Later that evening while watching the whippoorwills come in to feast on the early evening bugs as the first stars came over the horizon, my grandmother came out to the pier where I was fishing. To keep from being too disrespectful, I asked her what those forty pound rats were I had seen earlier in the day. She looked me dead in the eye and said, “So you don’t believe your grandfather?”
I said, “Well uh, yeah. Uh no, uh.” She always had a way of cutting through the fog and bringing out the light of day.
My grandmother said, “Why don’t you ask him if he’s pulling your leg or if he’s telling you the truth?”
For a time, my grandmother and I fished from the pier. When my grandfather came down to the pier, he was putting on this act of rattling ice cubes in his customary glass of Scotch and making goofy faces and other antics while playing with his lit cigarette. It was quite vaudevillian. He asked me if I had caught a Guinness fish yet. I was really reluctant to answer because I didn’t know what a Guinness fish was and was afraid that the whole out of doors would laugh at me for being ignorant. My grandfather bent down making this exaggerated groaning noise and lifted the fish basket out of the water and said, “Nope, no Guinness fish here.”
I thought to myself, I know there are no Guinness fish in there. All I had were two blue cats about a pound each. So he dropped the basket back into the water and took a seat on the ice chest between my grandmother and me. For a time there was peace. The only thing that could be heard were the crickets, the breeze, and an occasional fish jumping from the water to catch a celestial fire fly.
That was the last fishing trip my grandparents and I ever took together. My grandfather and I made two or three trips after that by ourselves, but it just wasn’t the same without my grandmother. The three of us were getting older. As for the Nutria, I never did challenge my grandfather’s answer or the natural history lesson that came along with the finer points of nutria felt.
Some years later while watching television, constantly flipping from one scene to the next, something in the back of my mind stopped the activity in my hand on one of those public broadcast stations. My own son said, “Look, Dada, a beaver.”
I said, “No, Son, it is a nutria.” My grandfather’s words from years past came floating in to my television set and repeated the lesson, nearly word for word, on more time.

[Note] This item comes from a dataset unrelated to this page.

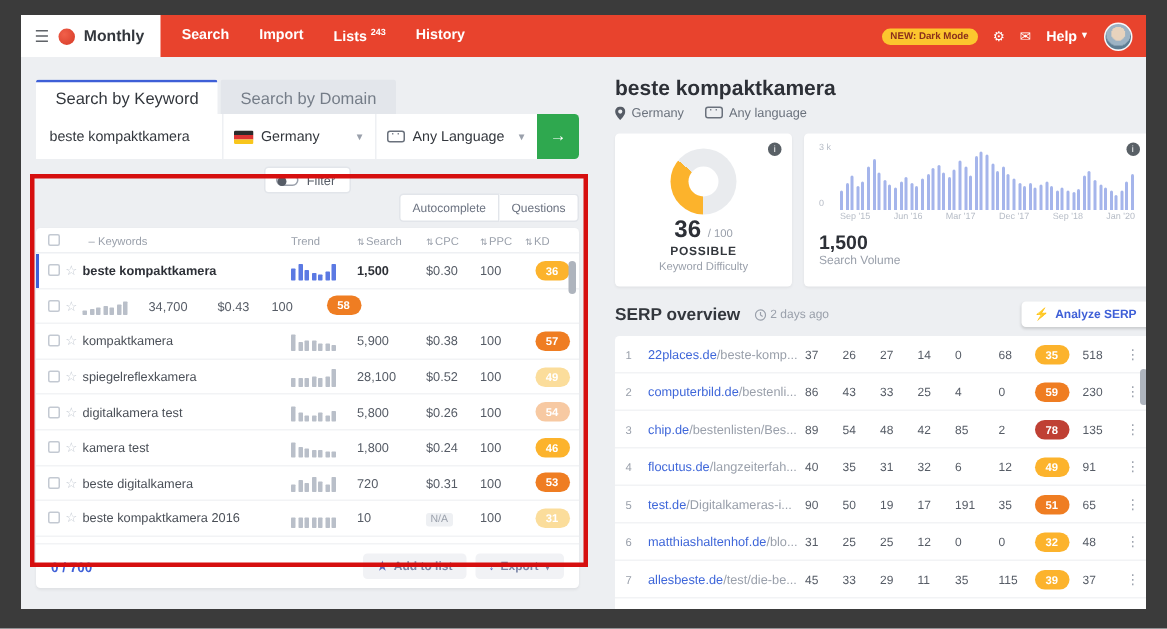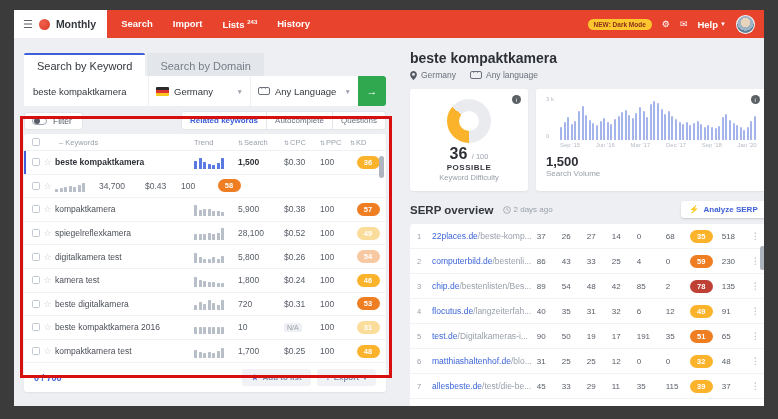"Filter" .filter-row { flex-direction: none -> column }
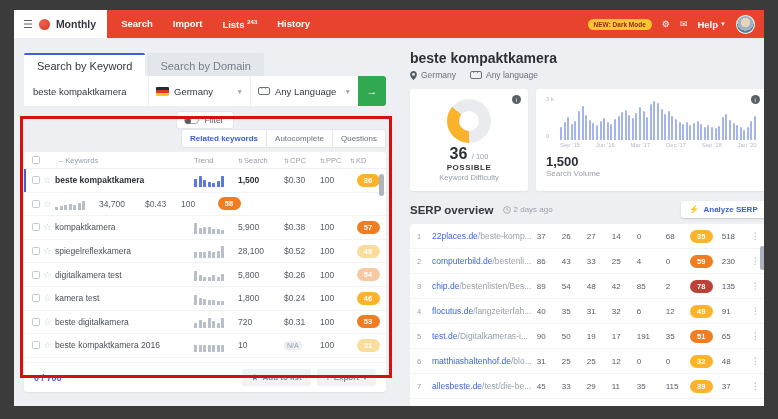"Related keywords" span.r-tab { html: <span>Related keywords</span> -> none }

An amazing thing happened that night, I was taken back to a special place and time when the wind was hot, the water glistened, and the doubted words of an old man became truth. The clouds in my eyes began to build like the giant thunderstorms in the high desert of my youth and the height of that tree we measured, seemed justified. I looked at my son and said, “Hey boy, work hard, so you can play hard.”

1 comment:

  1. I remember reading this when you had it posted in the other place. I enjoyed it then and enjoyed it today. I think I told you that I have good memories of your grandfather. I always looked forward to seeing him when I worked at the hardware store in the summer; I was always so bored and his visits helped the monotony. He always had a weather story for me.